Exercise
Lines with the word "assignment" in them are the ones to copy from the records.

Records to process
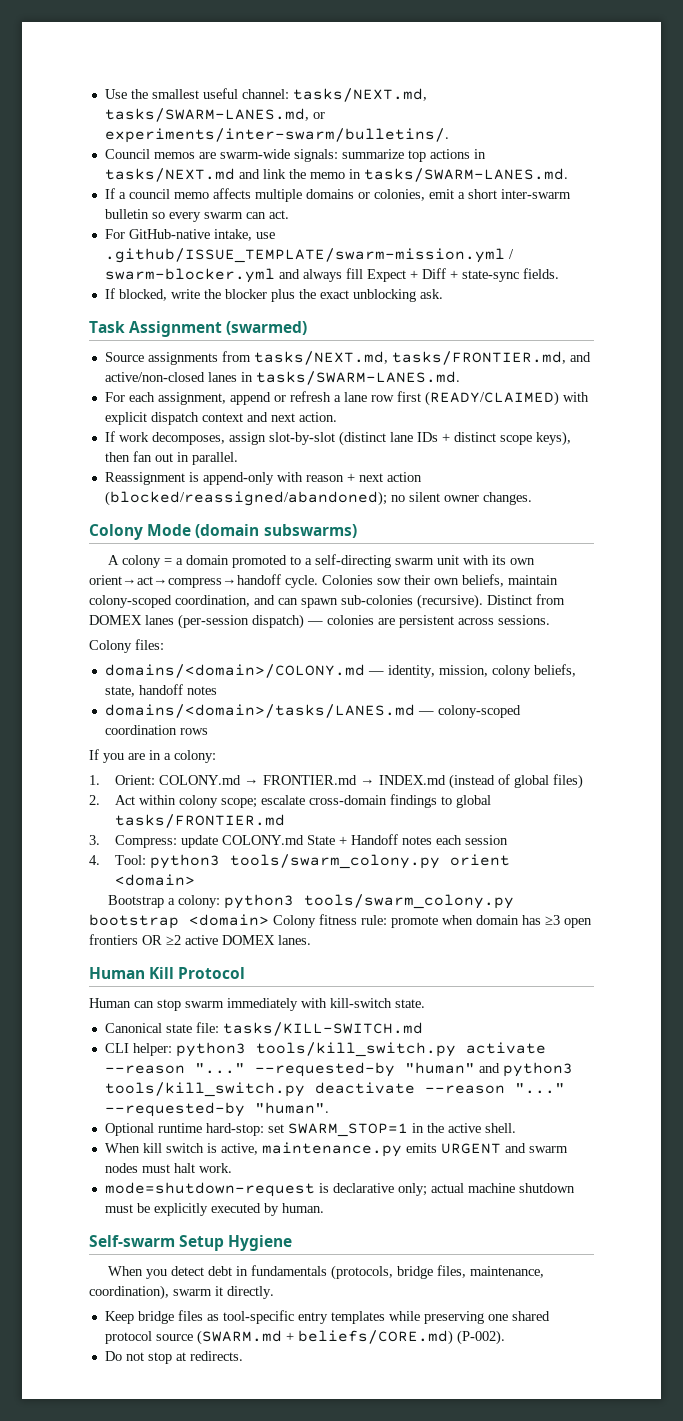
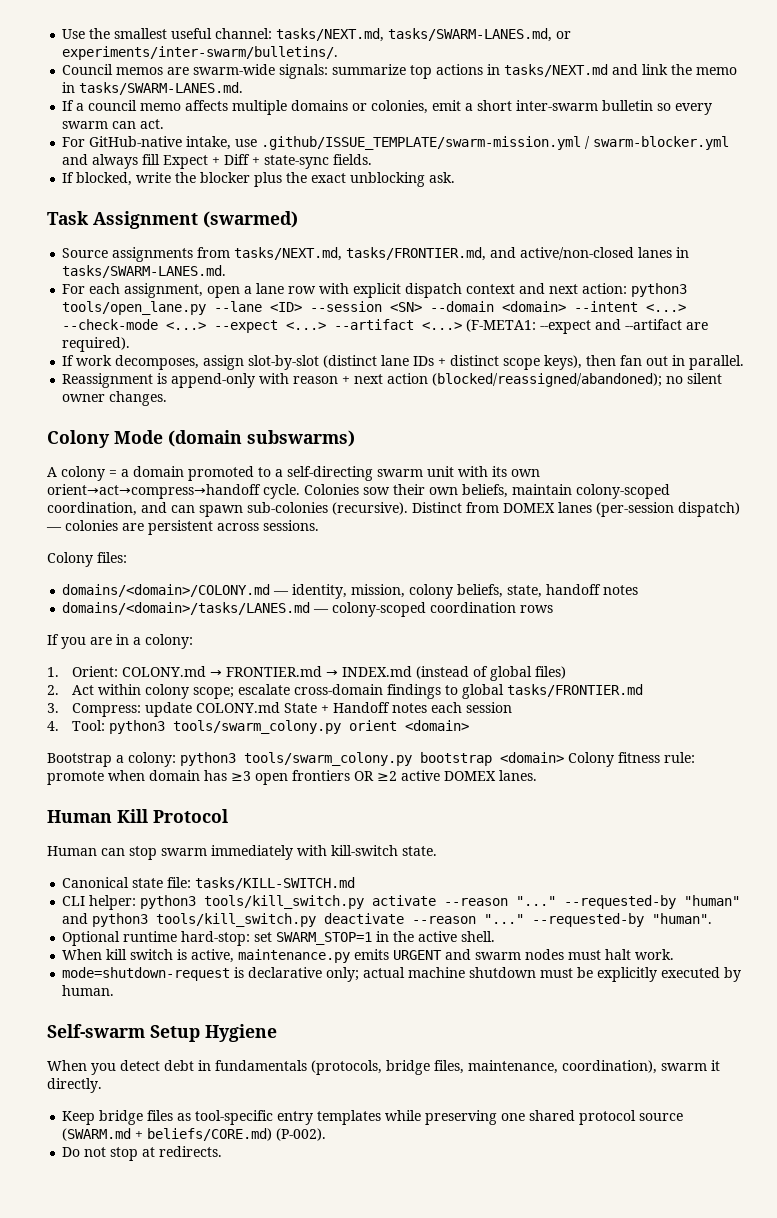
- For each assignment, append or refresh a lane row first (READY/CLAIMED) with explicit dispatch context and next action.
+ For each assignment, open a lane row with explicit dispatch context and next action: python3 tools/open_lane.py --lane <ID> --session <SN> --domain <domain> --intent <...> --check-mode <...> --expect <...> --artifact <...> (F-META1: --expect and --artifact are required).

* * *

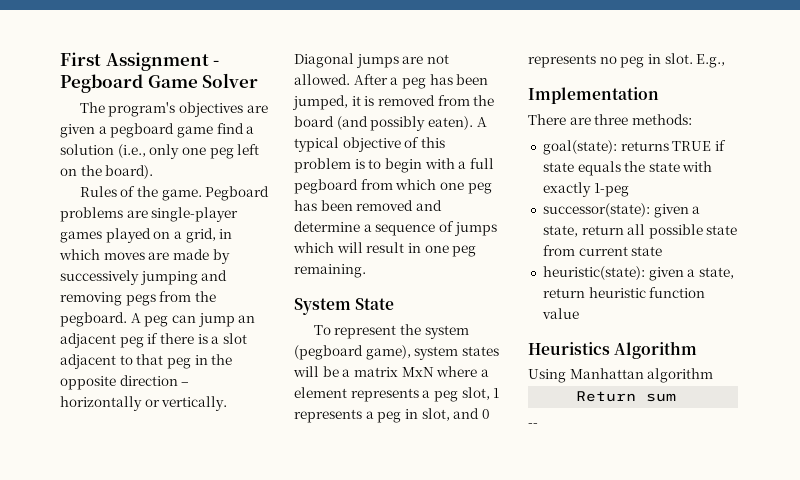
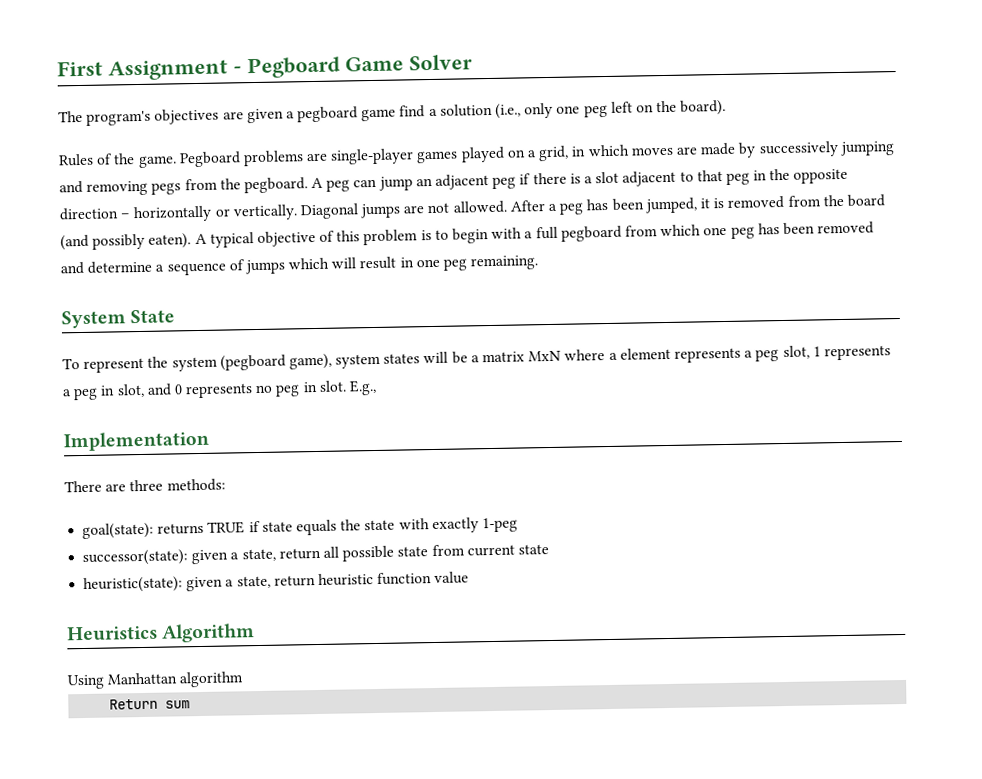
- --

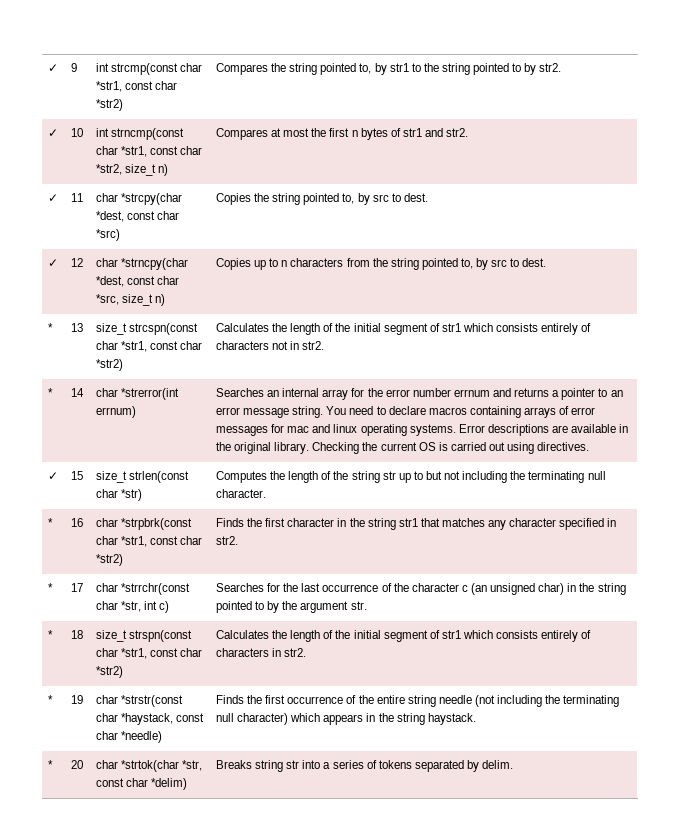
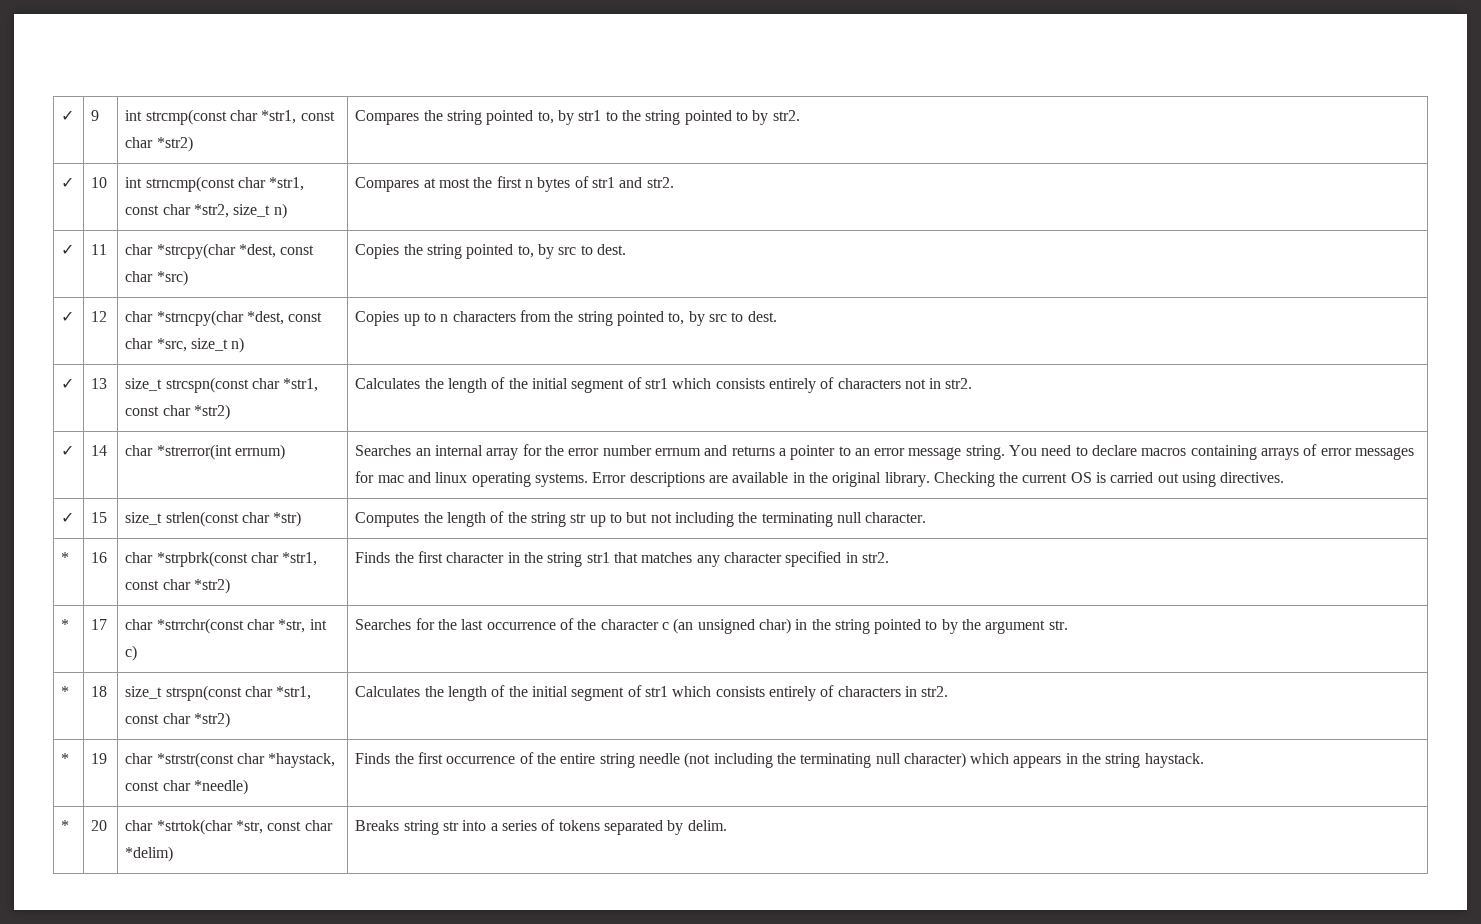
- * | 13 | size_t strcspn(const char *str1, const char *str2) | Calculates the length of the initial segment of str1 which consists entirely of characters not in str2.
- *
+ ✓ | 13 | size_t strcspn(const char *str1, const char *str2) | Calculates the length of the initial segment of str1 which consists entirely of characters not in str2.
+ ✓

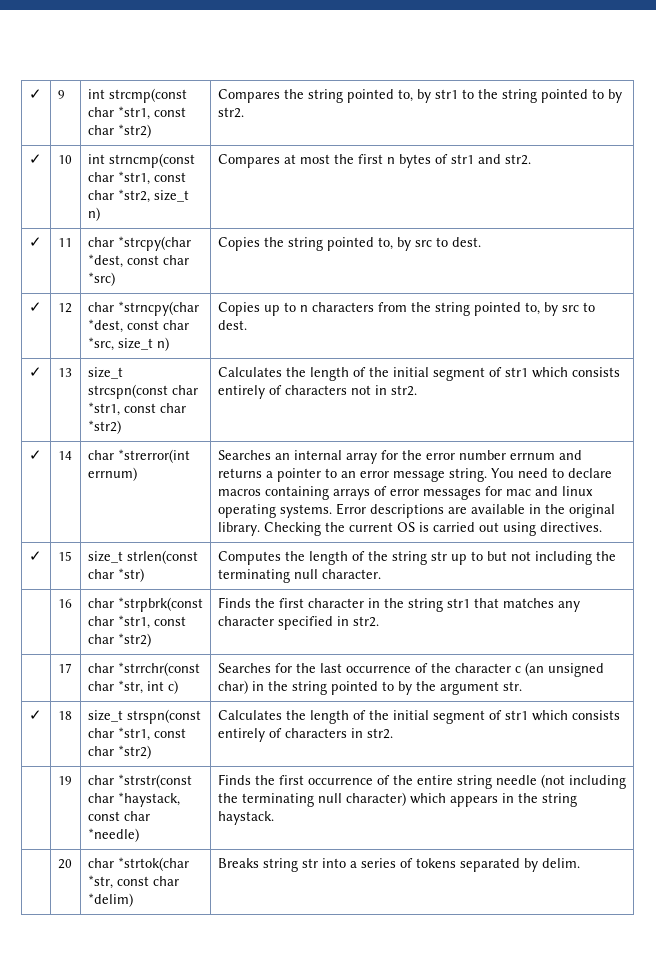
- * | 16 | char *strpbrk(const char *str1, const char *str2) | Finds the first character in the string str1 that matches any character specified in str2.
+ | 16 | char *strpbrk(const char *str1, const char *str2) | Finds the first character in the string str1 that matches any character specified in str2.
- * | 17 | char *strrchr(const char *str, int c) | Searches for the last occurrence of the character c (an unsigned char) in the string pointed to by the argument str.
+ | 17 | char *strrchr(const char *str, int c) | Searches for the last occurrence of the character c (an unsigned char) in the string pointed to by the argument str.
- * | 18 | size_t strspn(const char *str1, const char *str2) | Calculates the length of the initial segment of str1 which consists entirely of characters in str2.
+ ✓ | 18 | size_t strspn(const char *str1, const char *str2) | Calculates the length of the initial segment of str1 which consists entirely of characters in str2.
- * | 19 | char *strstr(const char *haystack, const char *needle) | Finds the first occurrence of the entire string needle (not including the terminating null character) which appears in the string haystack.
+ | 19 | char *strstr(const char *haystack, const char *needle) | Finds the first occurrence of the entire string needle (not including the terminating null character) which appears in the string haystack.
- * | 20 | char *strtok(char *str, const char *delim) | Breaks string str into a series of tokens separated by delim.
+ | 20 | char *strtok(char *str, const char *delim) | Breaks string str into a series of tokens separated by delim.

Response area
- For each assignment, append or refresh a lane row first (READY/CLAIMED) with explicit dispatch context and next action.
+ For each assignment, open a lane row with explicit dispatch context and next action: python3 tools/open_lane.py --lane <ID> --session <SN> --domain <domain> --intent <...> --check-mode <...> --expect <...> --artifact <...> (F-META1: --expect and --artifact are required).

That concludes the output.